RAW DATA
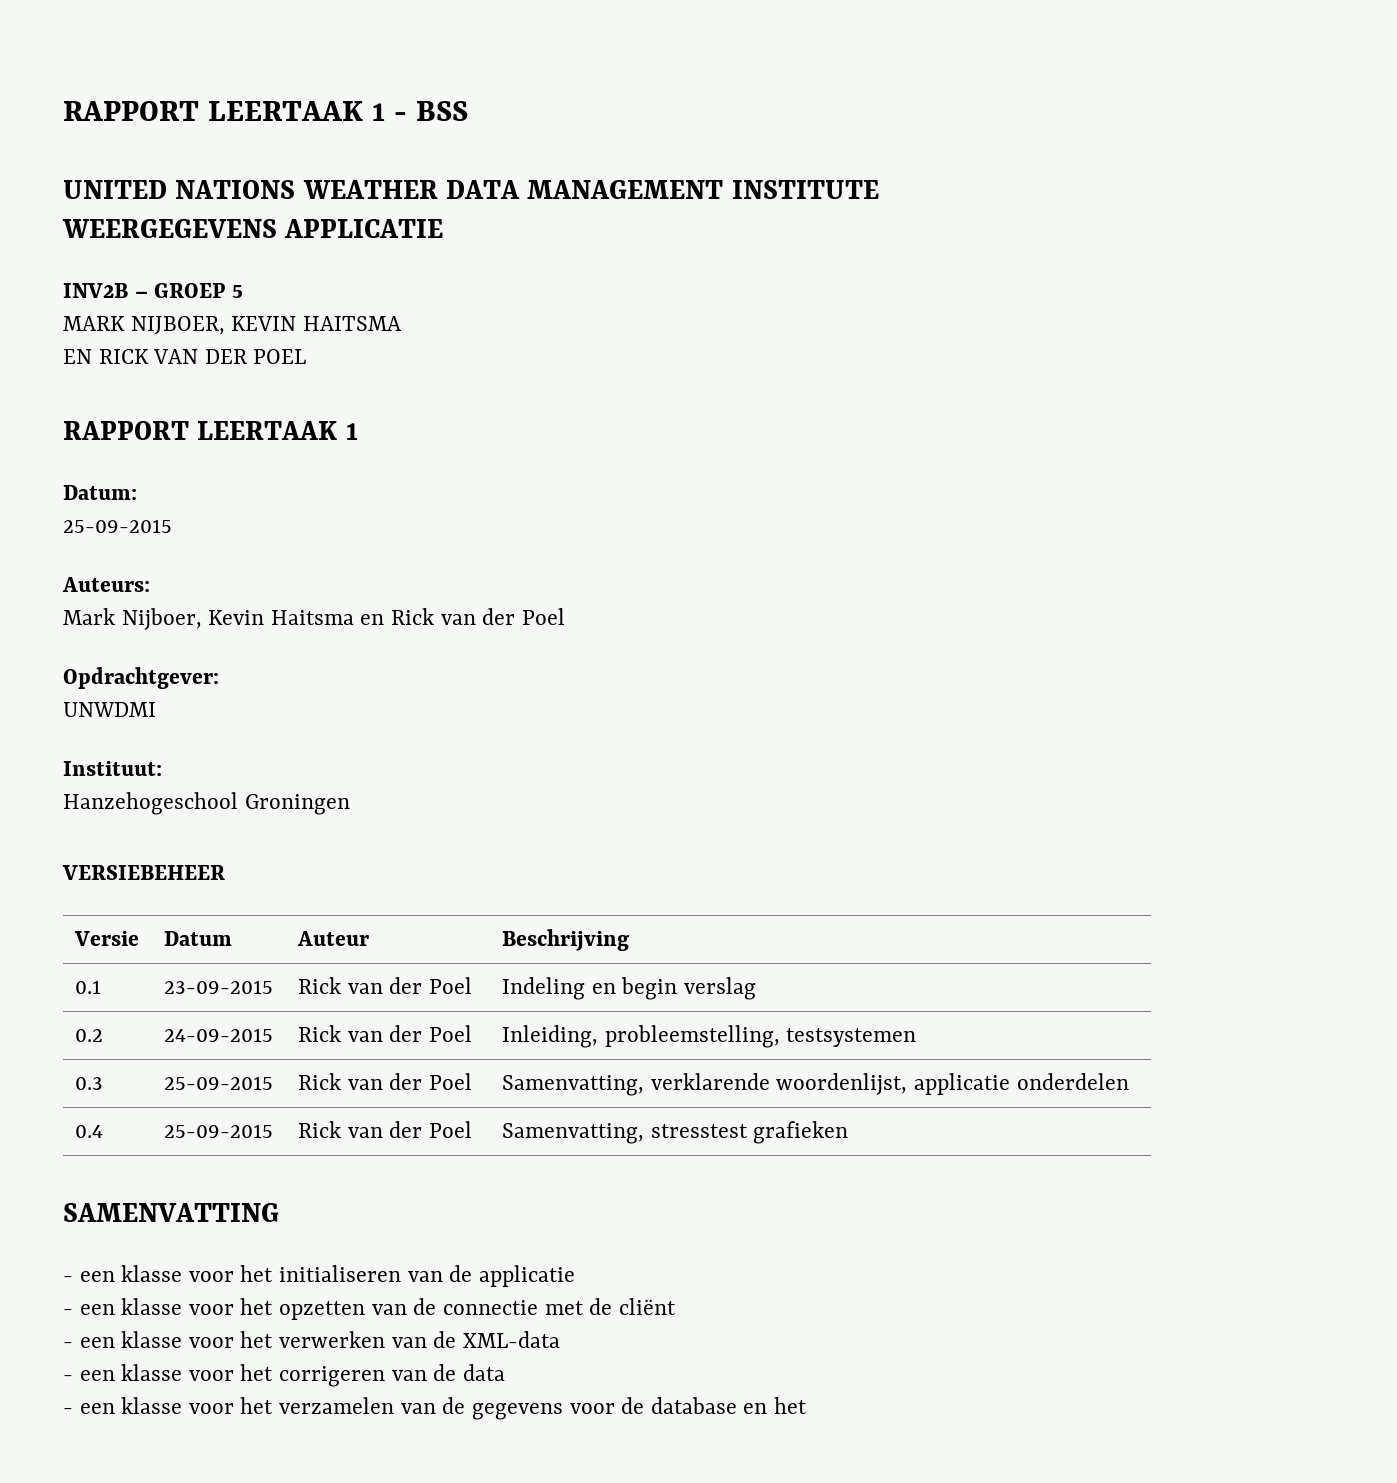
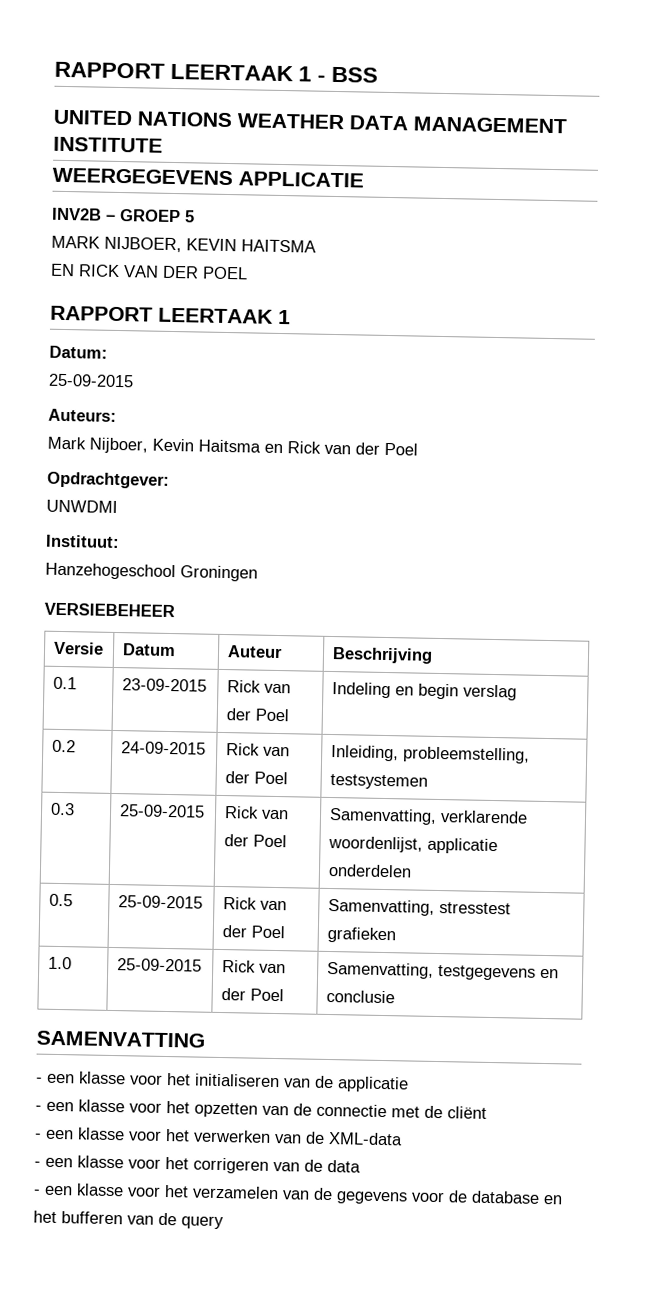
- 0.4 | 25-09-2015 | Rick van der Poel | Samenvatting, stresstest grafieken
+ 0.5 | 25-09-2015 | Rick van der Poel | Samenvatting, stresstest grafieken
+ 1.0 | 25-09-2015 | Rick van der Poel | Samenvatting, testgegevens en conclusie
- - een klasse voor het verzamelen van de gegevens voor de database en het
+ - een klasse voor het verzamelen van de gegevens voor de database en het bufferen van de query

---

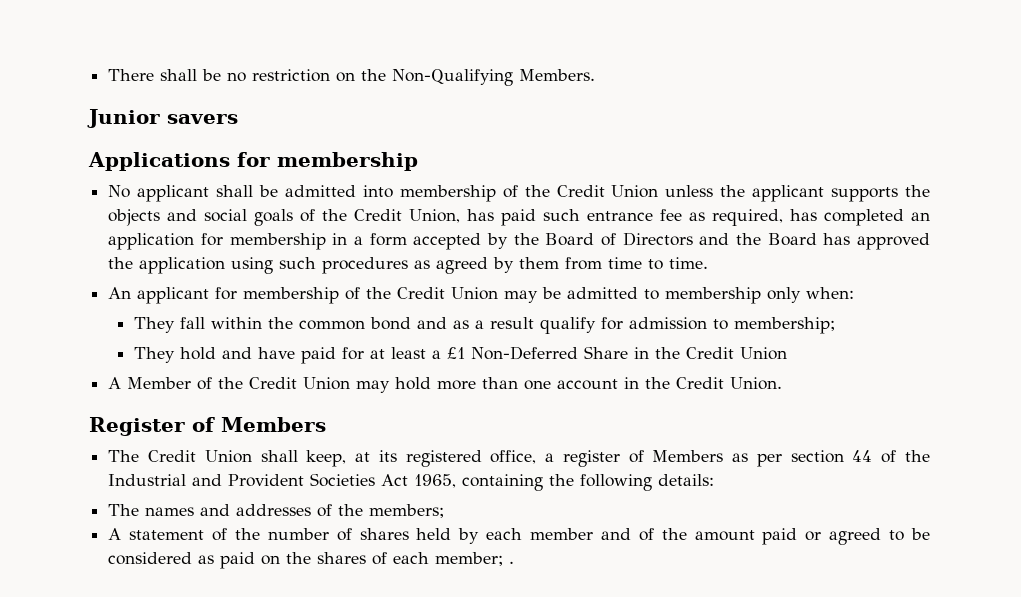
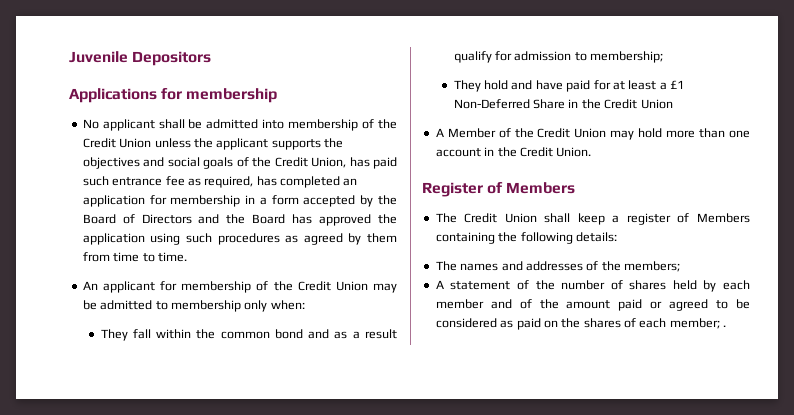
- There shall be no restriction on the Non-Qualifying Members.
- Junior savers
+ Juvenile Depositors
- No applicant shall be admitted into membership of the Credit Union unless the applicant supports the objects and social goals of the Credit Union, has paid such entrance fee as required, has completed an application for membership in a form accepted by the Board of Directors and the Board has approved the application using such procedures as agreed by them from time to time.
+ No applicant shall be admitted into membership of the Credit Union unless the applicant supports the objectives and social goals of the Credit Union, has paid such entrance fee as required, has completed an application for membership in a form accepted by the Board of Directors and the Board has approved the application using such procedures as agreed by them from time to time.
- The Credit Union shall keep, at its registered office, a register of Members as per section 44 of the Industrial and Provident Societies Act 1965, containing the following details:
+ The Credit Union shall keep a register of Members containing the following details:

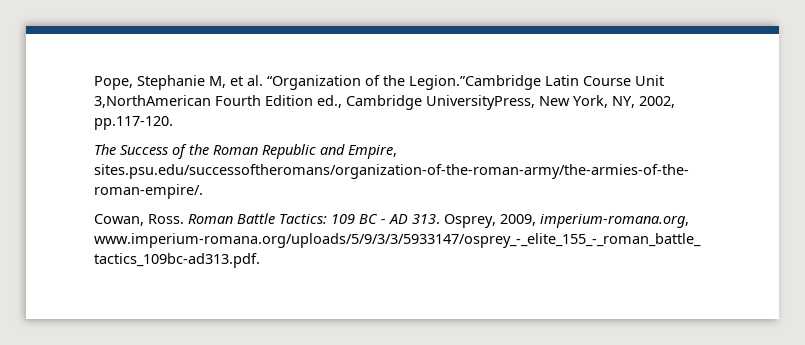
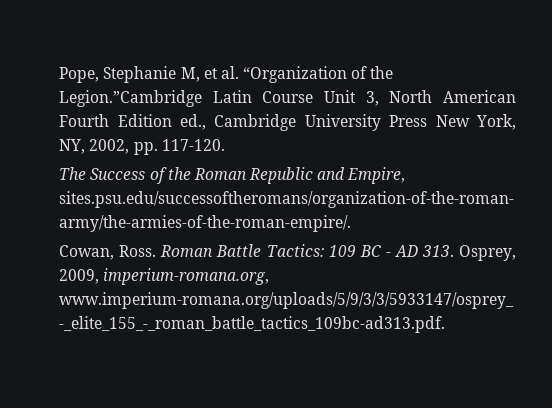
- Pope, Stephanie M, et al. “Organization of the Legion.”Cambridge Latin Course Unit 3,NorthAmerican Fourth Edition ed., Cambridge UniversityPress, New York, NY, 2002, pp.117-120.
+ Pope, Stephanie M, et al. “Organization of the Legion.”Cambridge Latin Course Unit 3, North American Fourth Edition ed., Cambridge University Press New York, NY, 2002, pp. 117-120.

...

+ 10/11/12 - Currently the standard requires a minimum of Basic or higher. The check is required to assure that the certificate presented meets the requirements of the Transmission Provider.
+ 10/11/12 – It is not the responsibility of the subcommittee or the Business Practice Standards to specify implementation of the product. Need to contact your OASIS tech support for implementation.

ASSIGNMENT
Note down each line above where the word "paid" occurs.

EXERCISE RESULT
- No applicant shall be admitted into membership of the Credit Union unless the applicant supports the objects and social goals of the Credit Union, has paid such entrance fee as required, has completed an application for membership in a form accepted by the Board of Directors and the Board has approved the application using such procedures as agreed by them from time to time.
+ No applicant shall be admitted into membership of the Credit Union unless the applicant supports the objectives and social goals of the Credit Union, has paid such entrance fee as required, has completed an application for membership in a form accepted by the Board of Directors and the Board has approved the application using such procedures as agreed by them from time to time.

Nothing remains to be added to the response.